Our month-long class at CUEF helped us not only improve our French language skills but also get a valuable first glimpse into the culture that we had entered. That first month we fell into a rhythm in Grenoble, spending half the day in class and the rest of the day exploring the city. Living in our pricey extended-stay accommodations with a one-month lease pressured us to pound the pavement in search of an affordable rental for the rest of our year-long stay. But we didn’t let the stress of time running out on our rental keep us from delving into all that Grenoble had to offer. Apartment hunting and experiencing Grenoble went hand in hand.

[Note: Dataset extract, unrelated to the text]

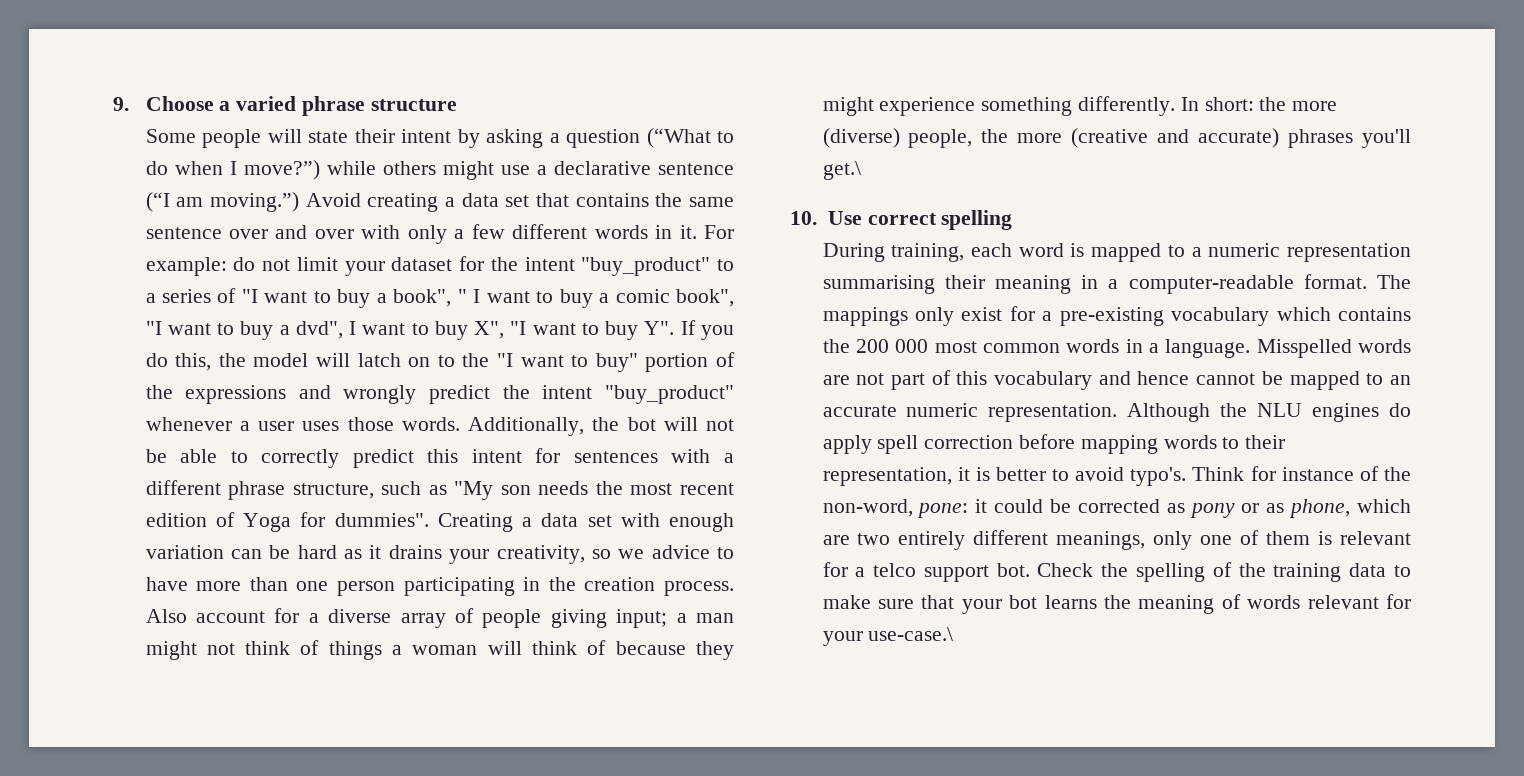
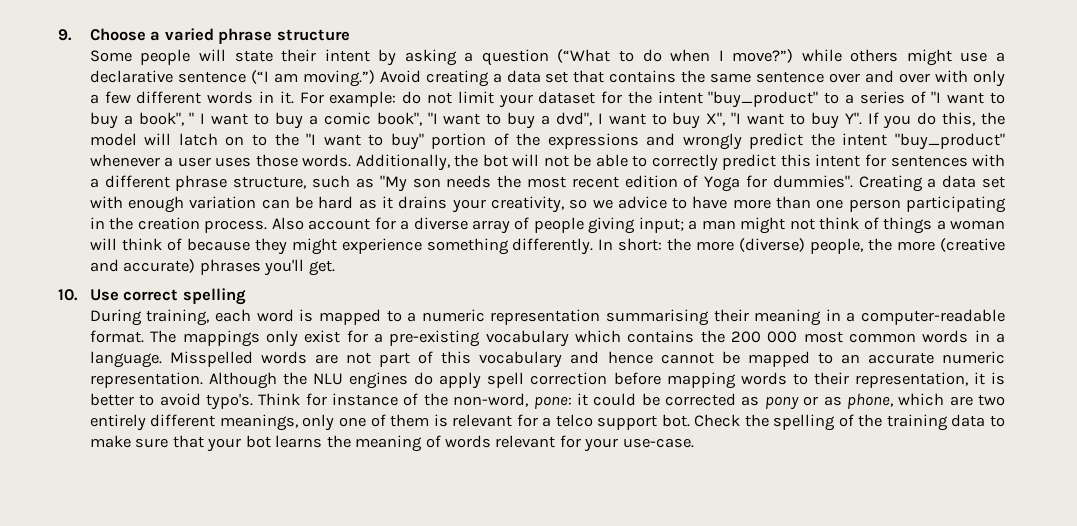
[822,161,861,180] get.\ -> [308,260,335,276] get.
[868,627,954,641] use-case.\ -> [622,438,694,448] use-case.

After class at CUEF, we sometimes stopped at eve, espace vie étudiante, a quasi-student center equipped with a bar. (This is France, no?) On our first visit there, we took our chances and ordered a local beer since that was the “bière du jour.” We were open to trying all things novel in our new environment. It was served in a sturdy plastic 1/2 litre cup with cool graphics and much (French) writing. Steve stepped up to collect the beers and pay and almost choked when the cashier said, “Douze euros.” (12€) At that time that was about $14 for two small beers! Our looks of confusion and disbelief prompted the server to offer up an explanation of how that price was derived. Her economics lesson commenced with an introduction to this unique system where the customer pays this huge up-front price that covers a deposit on the cups and the price of the first beer. When finished and you return the cups, one euro is refunded. If you refill the cup, the beer costs four euros. We decided to keep the cups because they’re very sturdy and would be reusable when we stopped for a drink there again. At the very least, they’re a souvenir of our French beer-drinking time in Grenoble.

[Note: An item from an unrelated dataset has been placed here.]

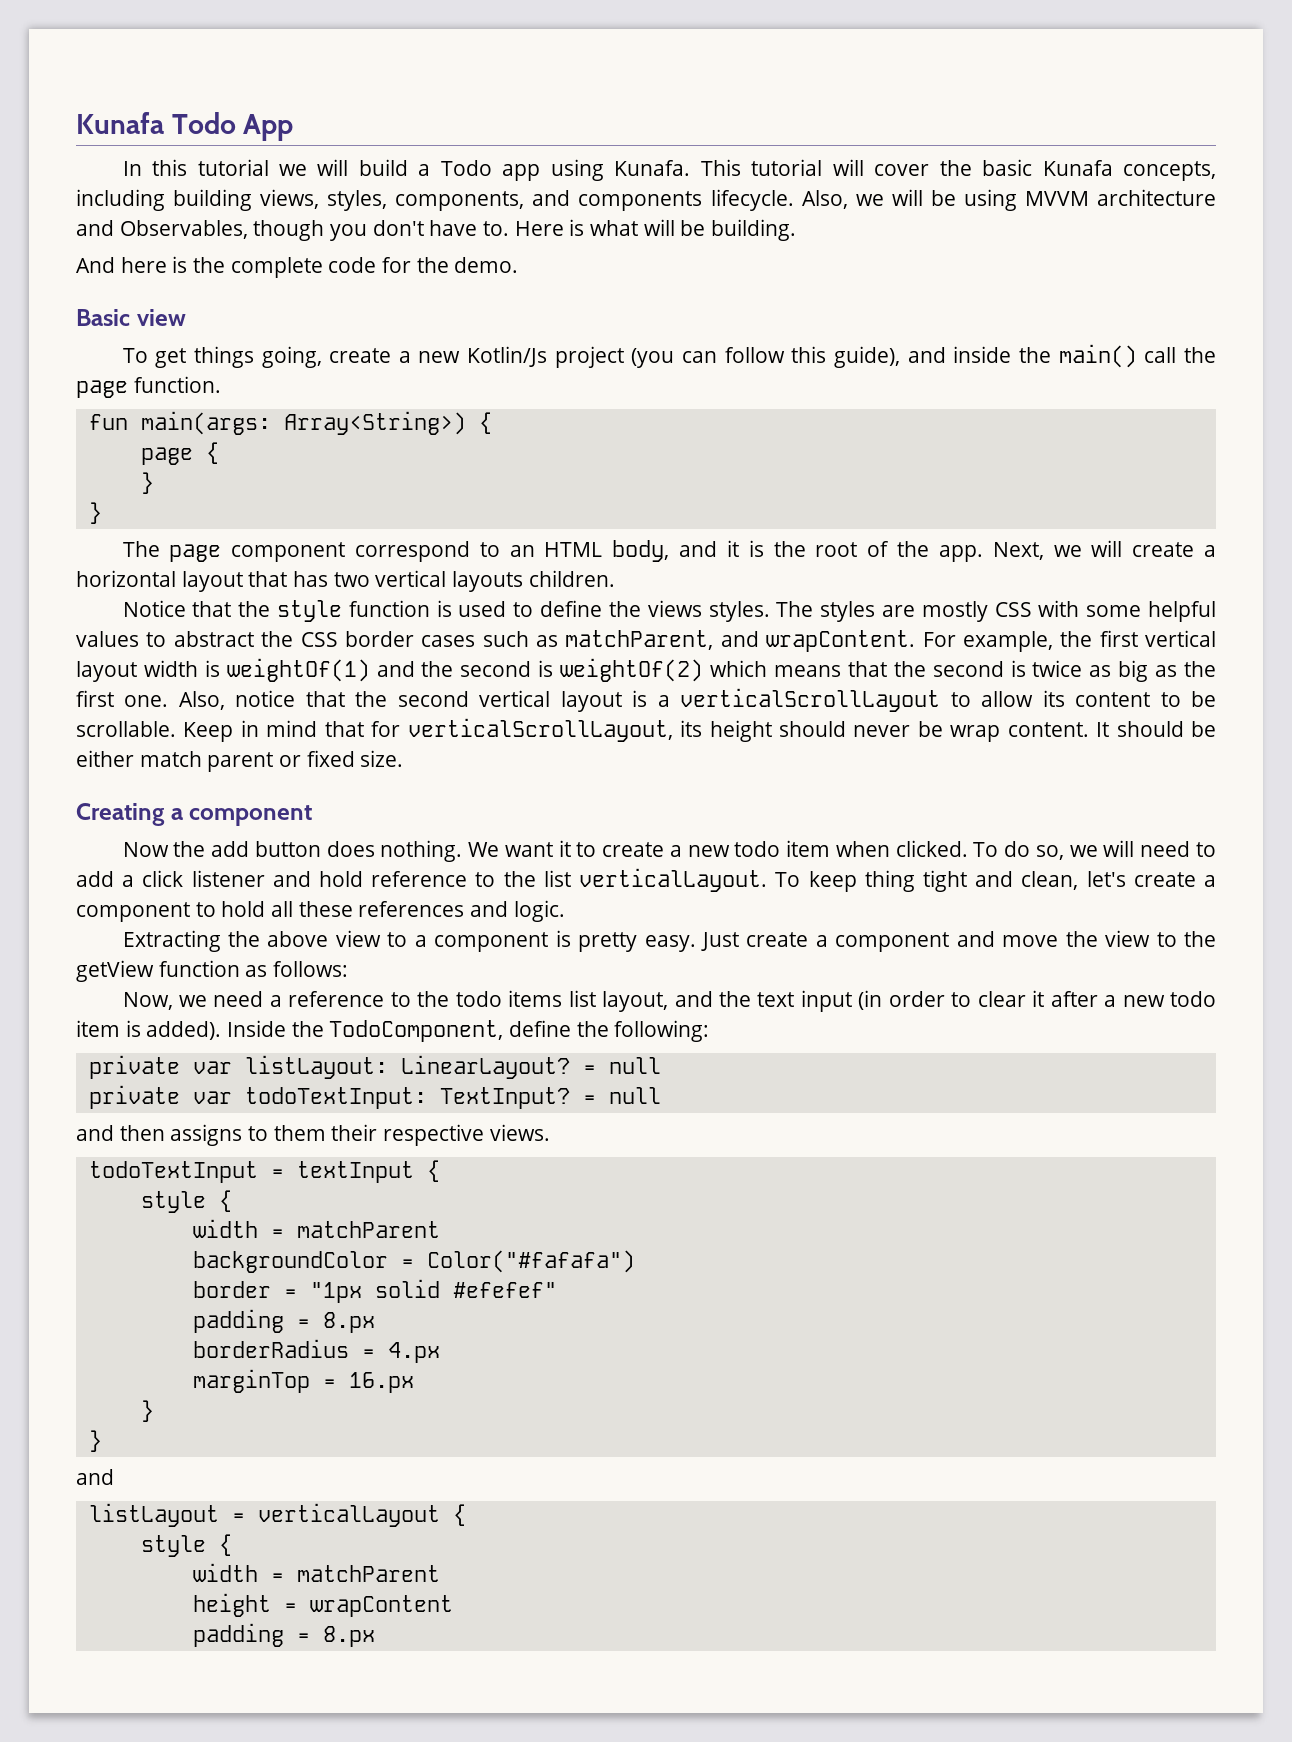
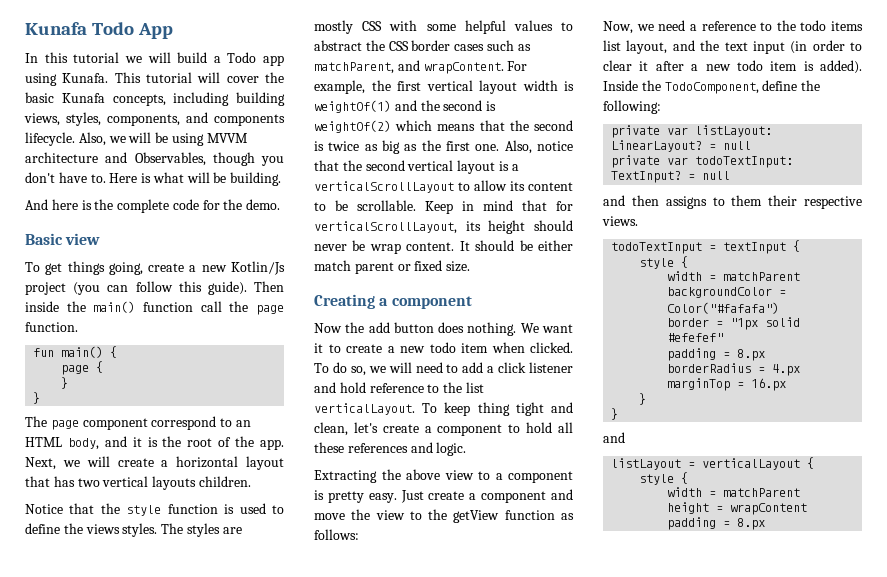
[834,346,946,368] guide), and -> [207,281,284,295] guide). Then
(1137, 356) none -> [143,302,193,312] function
[140,411,466,435] main(args: Array<String>) -> [61,346,104,358] main()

While recovering from the sticker shock of beer prices in France, a man approached our table offering to give me a very nice sleeveless silk blouse. At first, I refused, but he was insistent. I was becoming uncomfortable, but he was persistent and induced me to take a look at it. It looked like it would fit me perfectly, but I still tried to maintain my distance from him. Then I noticed his surreptitious glances at my beer. It was then that I realized his angle. He wasn’t a student at all, but he was actually a semi-vagrant who hangs out at the school’s student center. What a shtick–he offers items from who knows where to students, and then they buy him a beer. I played his barter game, and after he thirstily downed his beer, we bid him au revoir and boarded the tram for home, “new’ blouse in hand.